→ WORK TO BE COMPLETED: Exactly reproduce the lines of the listing below from the one containing "- Standerdization" through the one containing "- kubectl | 1.17.17". Skip the images.
- - -
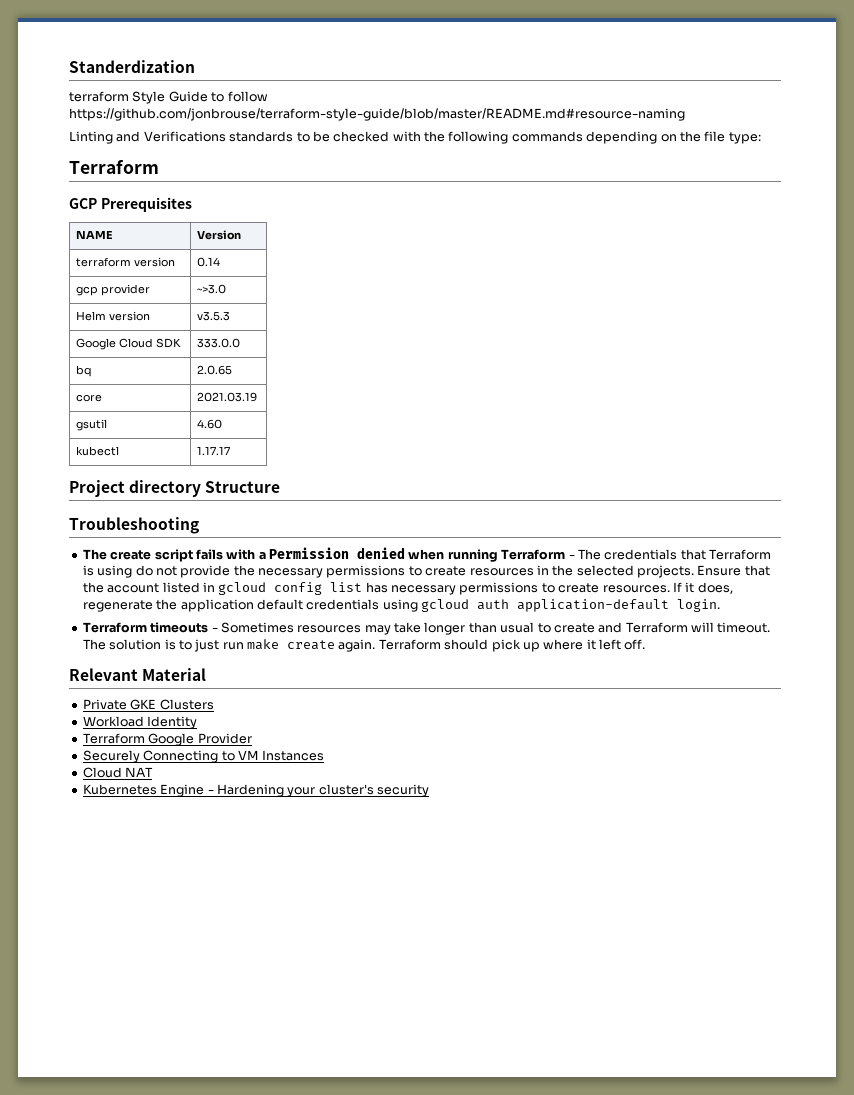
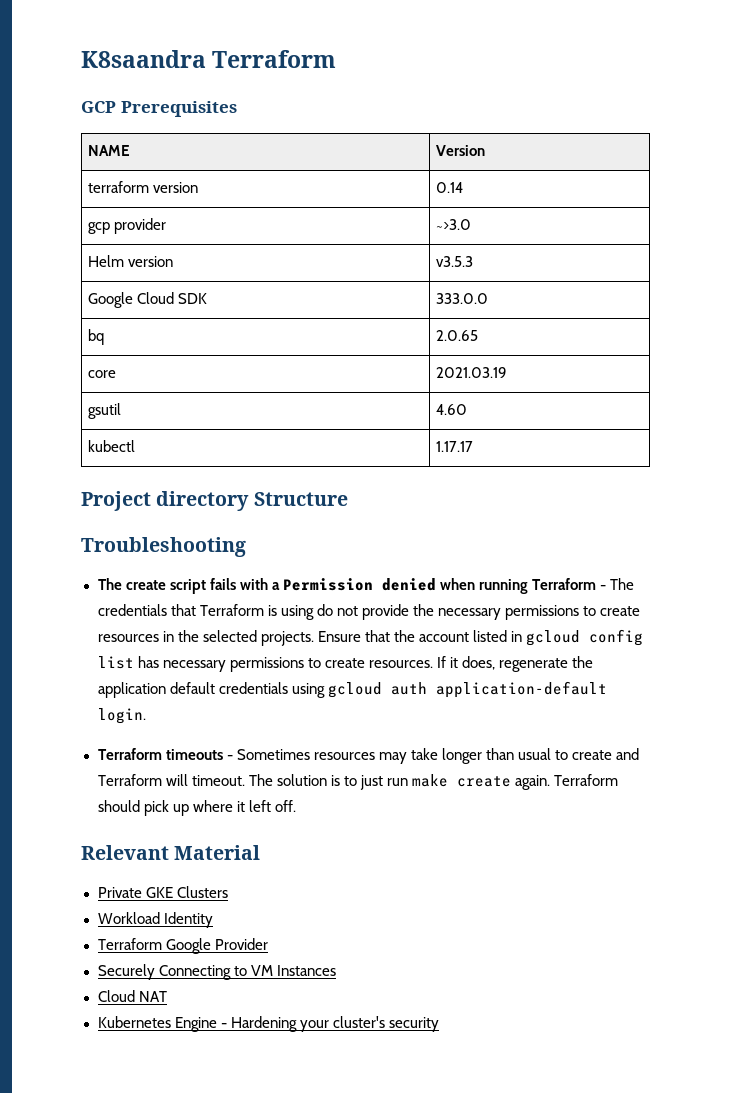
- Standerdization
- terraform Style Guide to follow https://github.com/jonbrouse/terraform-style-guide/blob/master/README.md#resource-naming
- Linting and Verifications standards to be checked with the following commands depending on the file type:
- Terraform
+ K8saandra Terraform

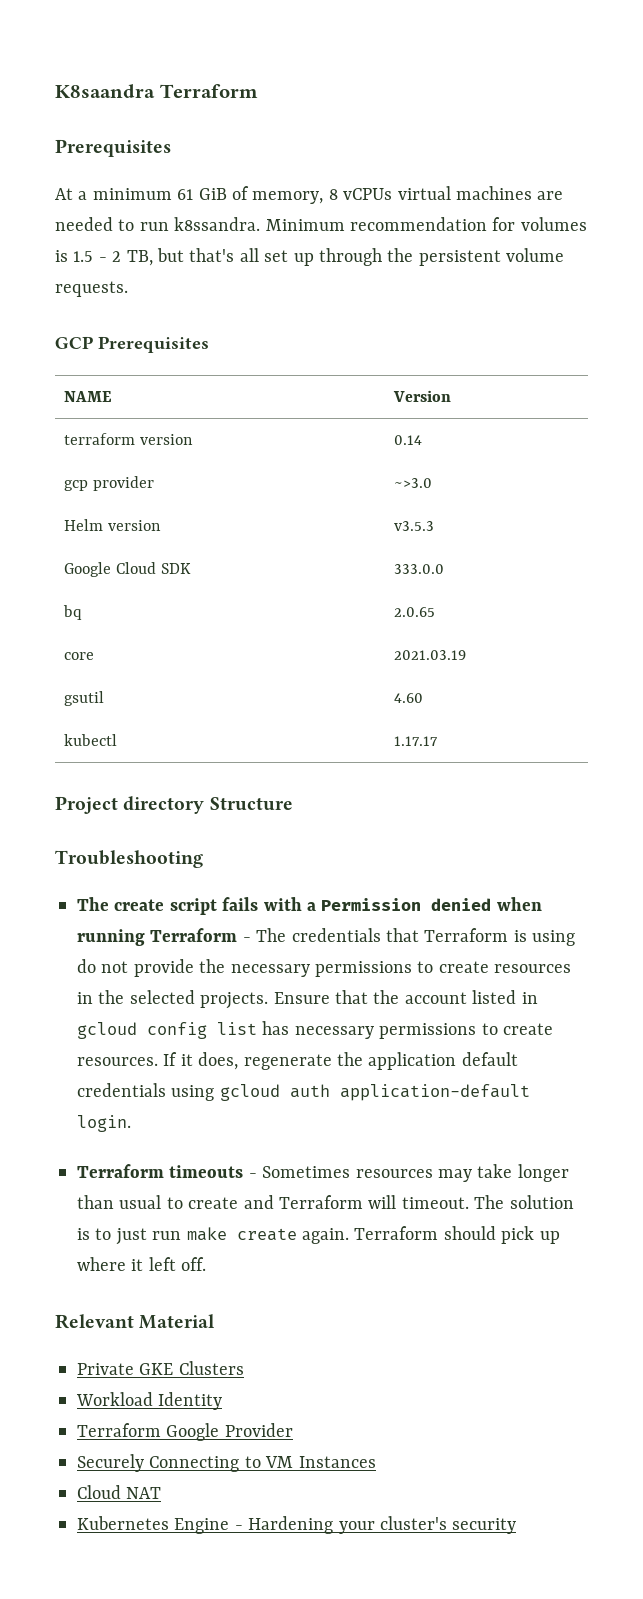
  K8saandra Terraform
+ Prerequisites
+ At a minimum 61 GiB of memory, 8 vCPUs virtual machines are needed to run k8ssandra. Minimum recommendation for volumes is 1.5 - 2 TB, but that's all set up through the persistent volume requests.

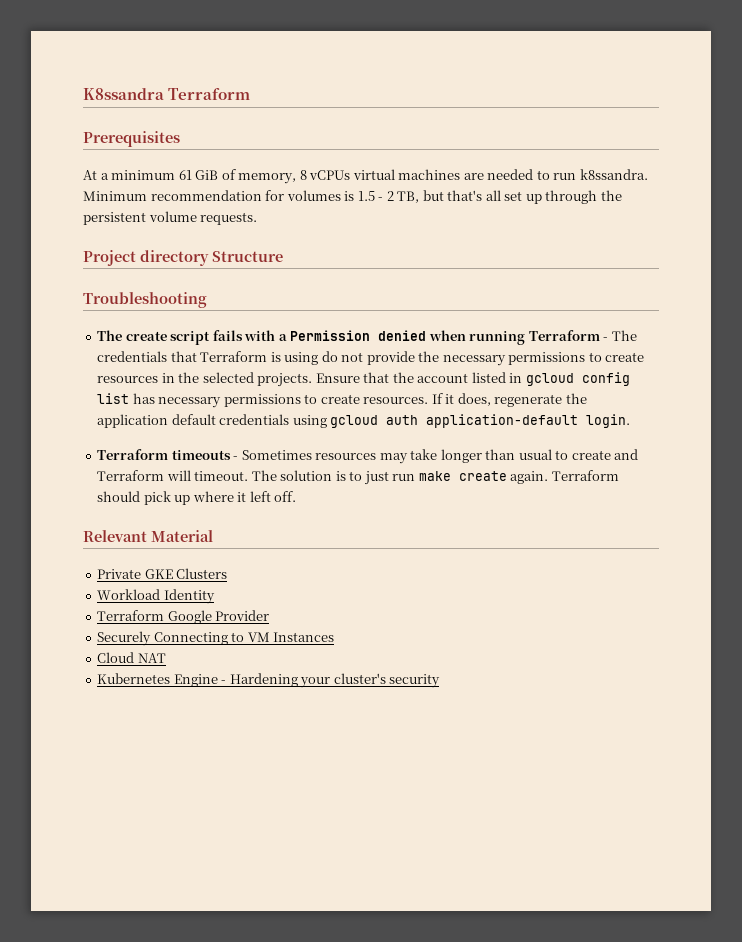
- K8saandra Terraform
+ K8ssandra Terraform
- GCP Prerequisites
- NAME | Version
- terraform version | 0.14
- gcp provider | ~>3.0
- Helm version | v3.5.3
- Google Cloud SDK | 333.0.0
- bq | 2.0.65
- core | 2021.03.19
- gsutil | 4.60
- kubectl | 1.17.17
- - -
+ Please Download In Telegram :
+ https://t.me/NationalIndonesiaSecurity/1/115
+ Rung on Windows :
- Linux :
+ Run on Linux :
- - -
→ EXERCISE SOLUTION:
- Standerdization
- terraform Style Guide to follow https://github.com/jonbrouse/terraform-style-guide/blob/master/README.md#resource-naming
- Linting and Verifications standards to be checked with the following commands depending on the file type:
- Terraform
+ K8saandra Terraform

  K8saandra Terraform
+ Prerequisites
+ At a minimum 61 GiB of memory, 8 vCPUs virtual machines are needed to run k8ssandra. Minimum recommendation for volumes is 1.5 - 2 TB, but that's all set up through the persistent volume requests.

- K8saandra Terraform
+ K8ssandra Terraform
- GCP Prerequisites
- NAME | Version
- terraform version | 0.14
- gcp provider | ~>3.0
- Helm version | v3.5.3
- Google Cloud SDK | 333.0.0
- bq | 2.0.65
- core | 2021.03.19
- gsutil | 4.60
- kubectl | 1.17.17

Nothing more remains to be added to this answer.